Barton Lidice Beněs was an American artist and sculptor. Benes, who worked with materials that he called artifacts of everyday life, expanded his definition of "everyday" as he went.
Background
Ethnicity:
Barton Lidice Beněs's father was a son of Czech immigrants.
Beněs was born in Hackensack, New Jersey, United States, on November 16, 1942. He was the son of Marie and Richard Benes. Beněs' father gave him his middle name in memory of Lidice, a Czech town, which was destroyed by the Nazis in 1942. After his parents divorced, Barton Beněs stayed with his mother.
Education
Barton Lidice Beněs resided with his grandparents in Brooklyn, New York. As a teenager, Beněs was a member of the American Olympic speed skating team, while smoking a pack of cigarettes a day. It became clear around 17 years old that Barton had a flair for the contradictory and the romantic. He would often walk around the city barefoot saying “I thought it was romantic to be a pig”.

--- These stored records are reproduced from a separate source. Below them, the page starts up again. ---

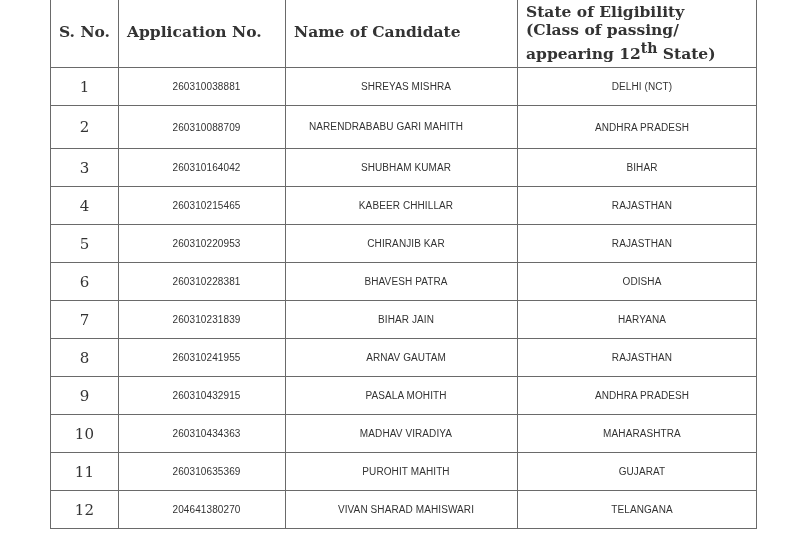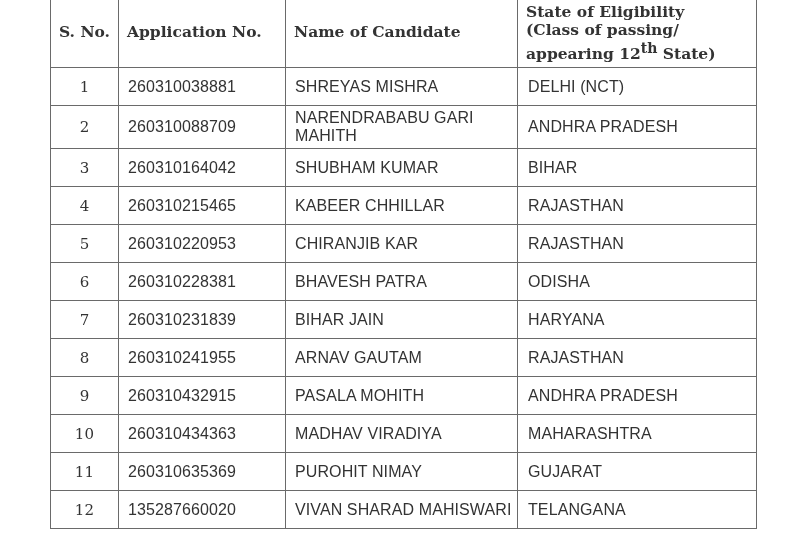--- a/index.html
+++ b/index.html
@@ -35,11 +35,12 @@
     sup { font-size: 14px; vertical-align: 6px; }
     td {
       font-family: "Liberation Sans", "DejaVu Sans", sans-serif;
-      font-size: 16px;
+      font-size: 10px;
       height: 37px;
       padding-left: 9px;
       color: #333333;
       letter-spacing: 0.1px;
+      text-align: center;
     }
     td.sno {
       font-family: "DejaVu Serif", "Liberation Serif", serif;

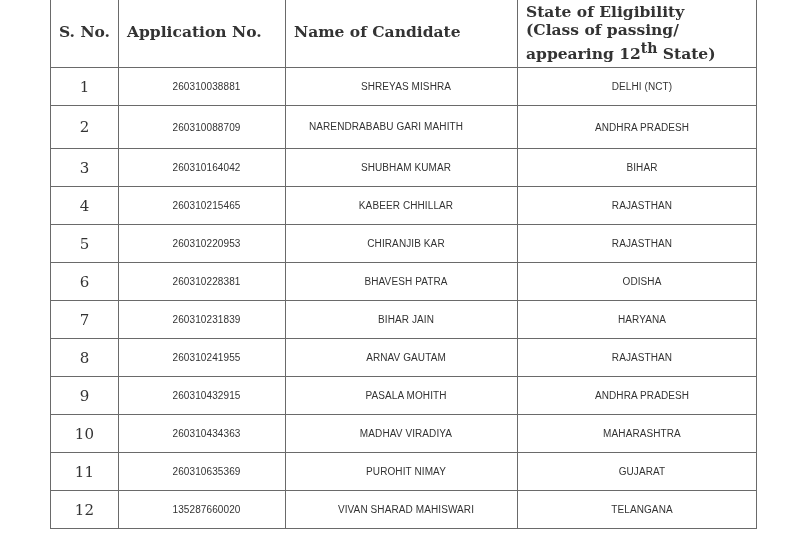--- a/index.html
+++ b/index.html
@@ -138,7 +138,7 @@
       <tr>
         <td class="sno">11</td>
         <td>260310635369</td>
-        <td>PUROHIT NIMAY</td>
+        <td>PUROHIT MAHITH</td>
         <td class="state">GUJARAT</td>
       </tr>
       <tr>

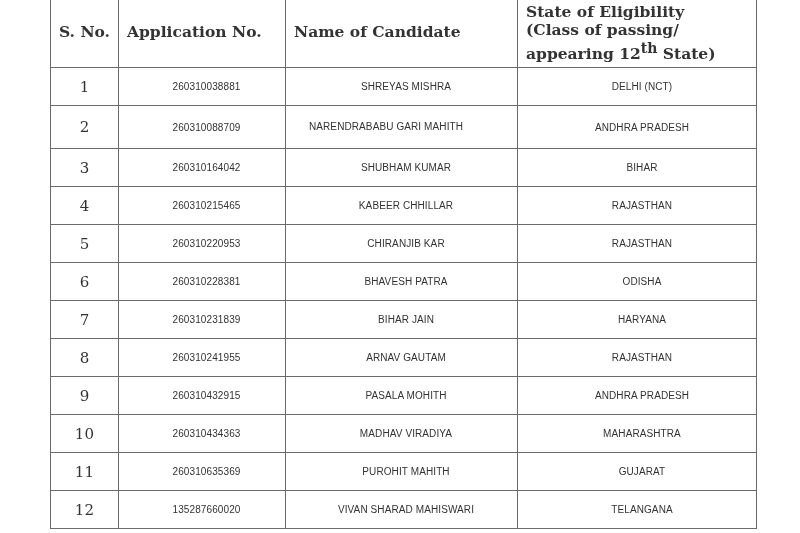--- a/index.html
+++ b/index.html
@@ -143,7 +143,7 @@
       </tr>
       <tr>
         <td class="sno">12</td>
-        <td>135287660020</td>
+        <td>204641380270</td>
         <td>VIVAN SHARAD MAHISWARI</td>
         <td class="state">TELANGANA</td>
       </tr>

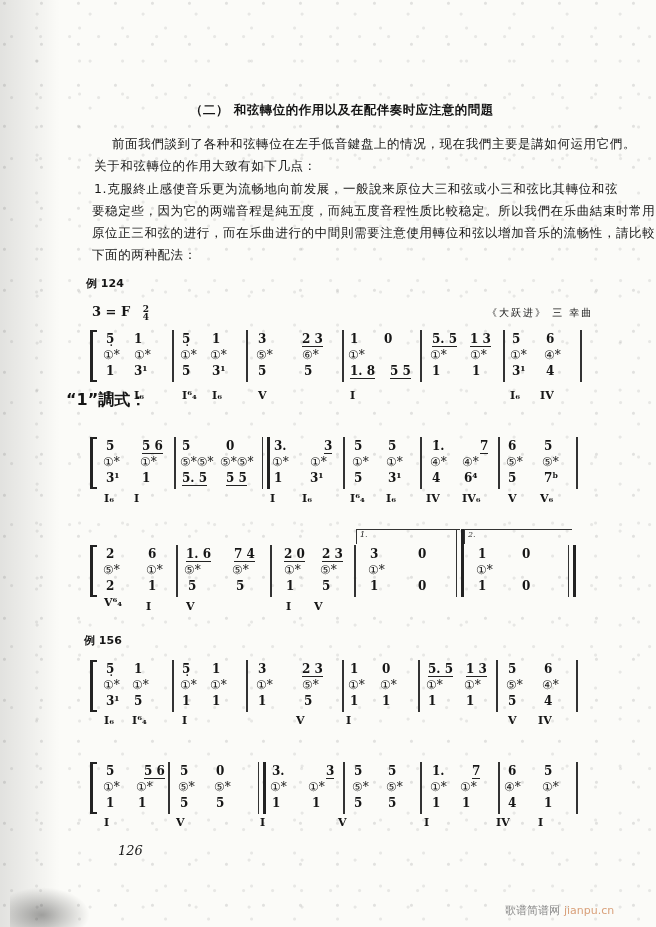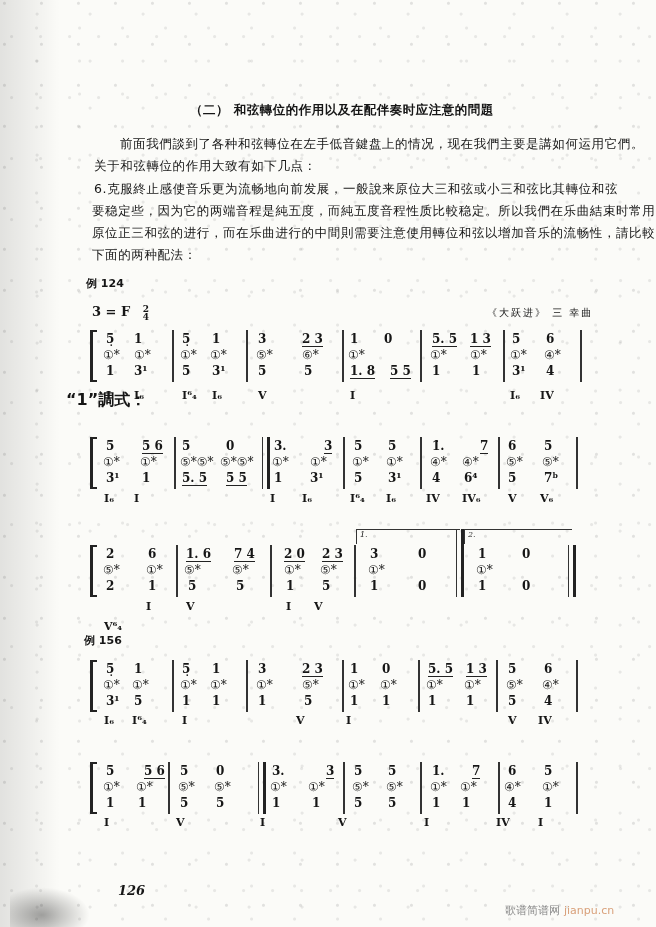--- a/index.html
+++ b/index.html
@@ -87,7 +87,7 @@
 
 <div class="section-title">（二）  和弦轉位的作用以及在配伴奏时应注意的問題</div>
 
-<div class="para" style="left:120px; top:133px;">前面我們談到了各种和弦轉位在左手低音鍵盘上的情况，现在我們主要是講如何运用它們。</div>
+<div class="para" style="left:112px; top:133px;">前面我們談到了各种和弦轉位在左手低音鍵盘上的情况，现在我們主要是講如何运用它們。</div>
 <div class="para" style="left:94px; top:155px;">关于和弦轉位的作用大致有如下几点：</div>
 <div class="para" style="left:94px; top:178px;">6.克服終止感使音乐更为流畅地向前发展，一般說来原位大三和弦或小三和弦比其轉位和弦</div>
 <div class="para" style="left:92px; top:200px;">要稳定些，因为它的两端音程是純五度，而純五度音程性质比較稳定。所以我們在乐曲結束时常用</div>

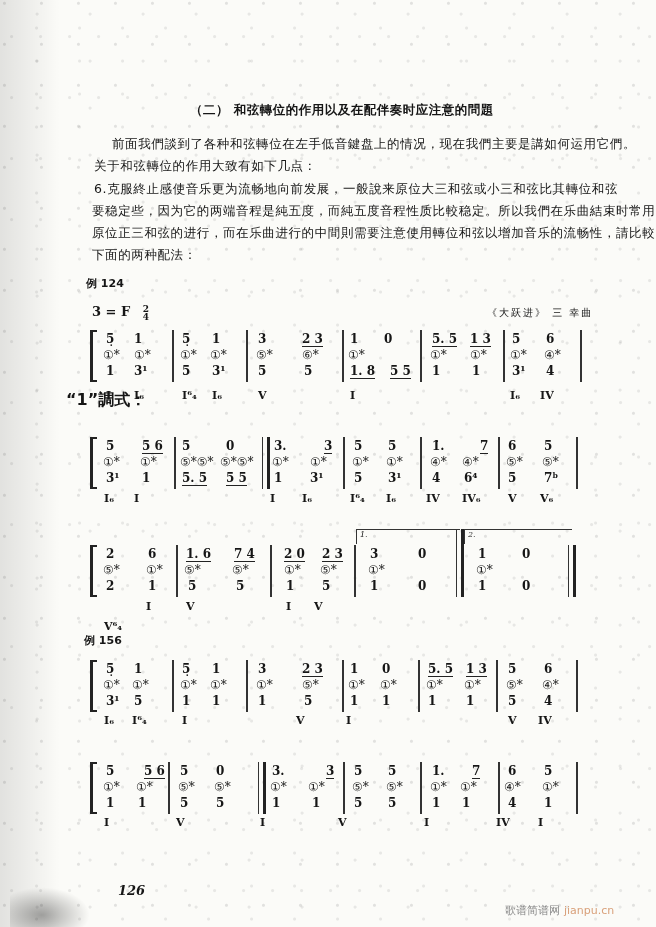--- a/index.html
+++ b/index.html
@@ -89,7 +89,7 @@
 
 <div class="para" style="left:112px; top:133px;">前面我們談到了各种和弦轉位在左手低音鍵盘上的情况，现在我們主要是講如何运用它們。</div>
 <div class="para" style="left:94px; top:155px;">关于和弦轉位的作用大致有如下几点：</div>
-<div class="para" style="left:94px; top:178px;">6.克服終止感使音乐更为流畅地向前发展，一般說来原位大三和弦或小三和弦比其轉位和弦</div>
+<div class="para" style="left:94px; top:178px;">1.克服終止感使音乐更为流畅地向前发展，一般說来原位大三和弦或小三和弦比其轉位和弦</div>
 <div class="para" style="left:92px; top:200px;">要稳定些，因为它的两端音程是純五度，而純五度音程性质比較稳定。所以我們在乐曲結束时常用</div>
 <div class="para" style="left:92px; top:222px;">原位正三和弦的进行，而在乐曲进行的中間則需要注意使用轉位和弦以增加音乐的流畅性，請比較</div>
 <div class="para" style="left:92px; top:244px;">下面的两种配法：</div>

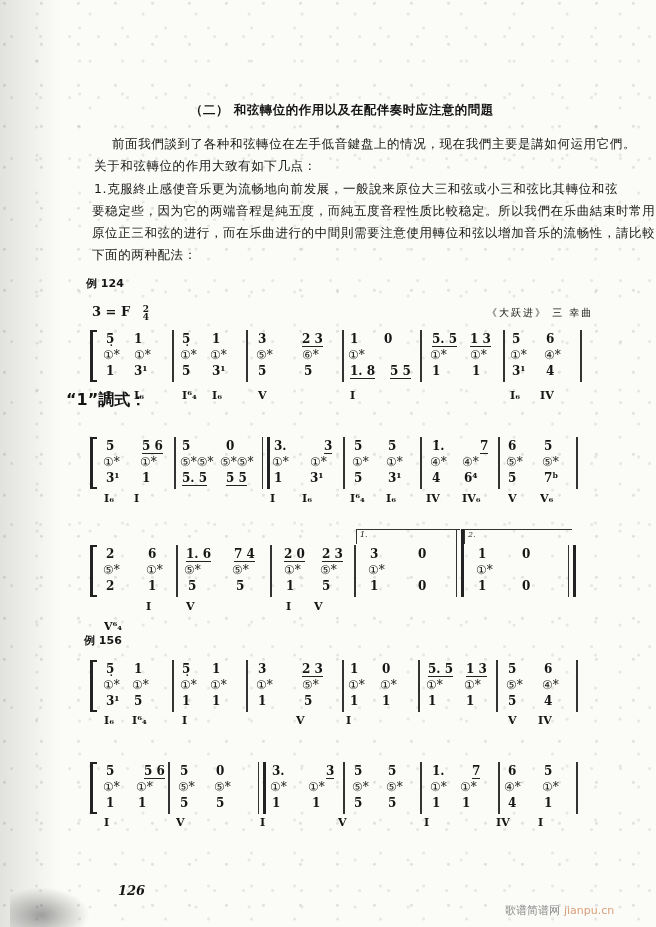--- a/index.html
+++ b/index.html
@@ -273,7 +273,7 @@
   <span class="cell" style="left:424px;top:34px;">0</span>
 </div>
 
-<span class="chord" style="left:104px; top:620px;">V⁶₄</span>
+<span class="chord" style="left:104px; top:596px;">V⁶₄</span>
 <span class="chord" style="left:146px; top:600px;">I</span>
 <span class="chord" style="left:186px; top:600px;">V</span>
 <span class="chord" style="left:286px; top:600px;">I</span>

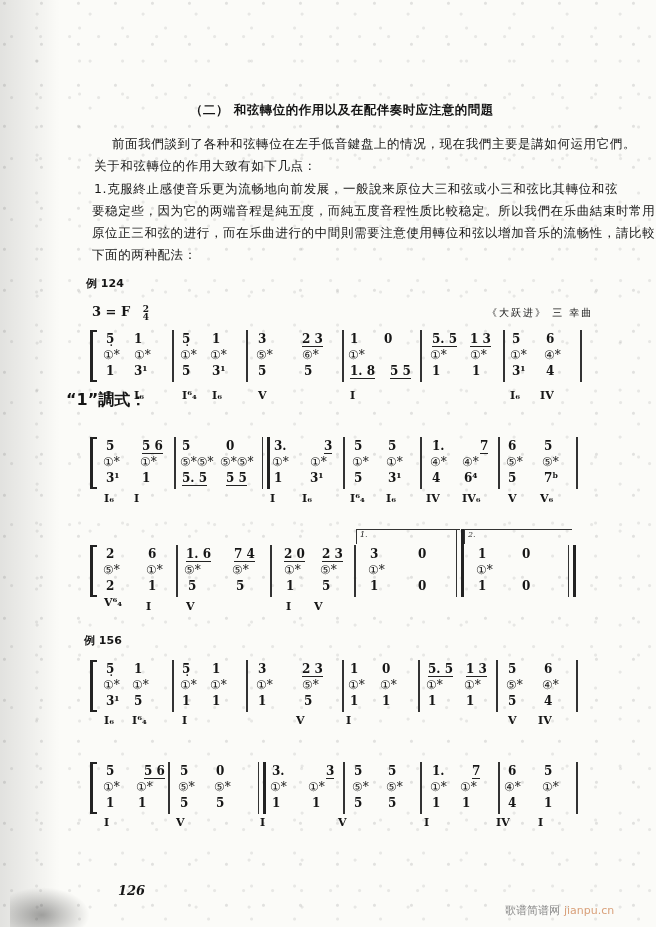--- a/index.html
+++ b/index.html
@@ -69,7 +69,7 @@
     font-size: 8px; font-style: italic; padding-left: 3px;
   }
   .page-num {
-    position: absolute; left: 118px; top: 883px; font-size: 13px; font-weight: bold; font-style: italic;
+    position: absolute; left: 118px; top: 843px; font-size: 13px; font-weight: normal; font-style: italic;
     font-family: "DejaVu Serif", serif;
   }
   .watermark {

Between 1960 and 1961 Beněs was a student of Pratt Institute, Brooklyn, New York. Around this time Benĕs sneaked out and went to a gay bar named New Colony. While spending time there he was commissioned to complete an installation for customers to view. After being hired for his first piece he was given a job designing window installations for New Colony. While working for New Colony he met a man named Howard Meyer.
Career
Benĕs was contracted and put on his first exhibition "Leather and Lace", a show involving him tied naked to a upholstered leather table, which took place in 1969. He was then changed when he travelled to Africa. While in Africa his views of art evolved towards a preoccupation with Africa’s tribal culture, artifacts, and erotica.
After his trip to Africa, Barton Benĕs works became increasingly more contradictory during the 1970s and 1980s. Around this time his aunt Evelyn that was interested in the stories of Barton’s life in New York wrote letters ranging from 50 to 60 pages. Later Barton Benĕs turned the letters into small intricate books. However, when Aunt Evelyn became informed of what her letters were being used for, she threatened to sue Benĕs and immediately stopped all communication with her nephew. Later Benĕs attempted to reconnect with his aunt but his efforts were not successful.
In 1986 his friend Howard Meyer was diagnosed with Kaposi’s Sarcoma and Benĕs with AIDS. In three years, Howard Meyers died from his illness. This was a difficult time for Benĕs as he watched his lover pass. Barton says that "When he died - it’s crazy but true - I saw the energy leave his body ... And I got on top of him to grab the energy." For the first time since Barton Benĕs was diagnosed with AIDS, he had an artistic impulse, turning his emotions into an artistic experience. Benĕs began to use his friends and their memories as mementos in his art pieces.
On one evening in 1990, he cut his hand while cooking dinner. Being used to fact that his blood is toxic he rushed for bleach. But before retrieving the bleach, he started to focus on the artistic aspect, considering that his blood contained a dualistic meaning. He began a series of pieces titled "Lethal Weapons". It was a collection of 30 vessels, including a water pistol, a perfume atomizer and a set of hollow darts. They all were filled with the artist’s or other people’s HIV-infected blood.
This series was shown in 1993 at the North Dakota Museum of Art without incident. "After we announced it, I think we had one woman write us a letter," Laurel J. Reuter, the museum director, said in an interview. "After we talked to her about the art, and why it was important, she came to the opening."
"Lethal Weapons" was also presented in Lund, Sweden, but not before Mr. Benes agreed to let the authorities heat the installation to 160 degrees Fahrenheit in a hospital oven to make it safe for public viewing.
After his diagnosis, Barton became an advocate for the destigmatizing of AIDS. Between 2003 and 2009 he served on the board of Visual AIDS. His work dealing with the AIDS epidemic was acclaimed for its raw approach to death. Some of it was so undisguised that he had difficulty finding art galleries willing to show it. Among his best known works, though it was never exhibited publicly, was his collection of memento mori filling his 850-square-foot Greenwich Village apartment and studio floor to ceiling. It included thousands of artifacts like tribal masks, taxidermy, animal skeletons, religious relics, voodoo dolls and a stockpile of celebrity ephemera. He called it "my tomb."
Connections
Barton Lidice Beněs had a romantic affair with Howard Meyer.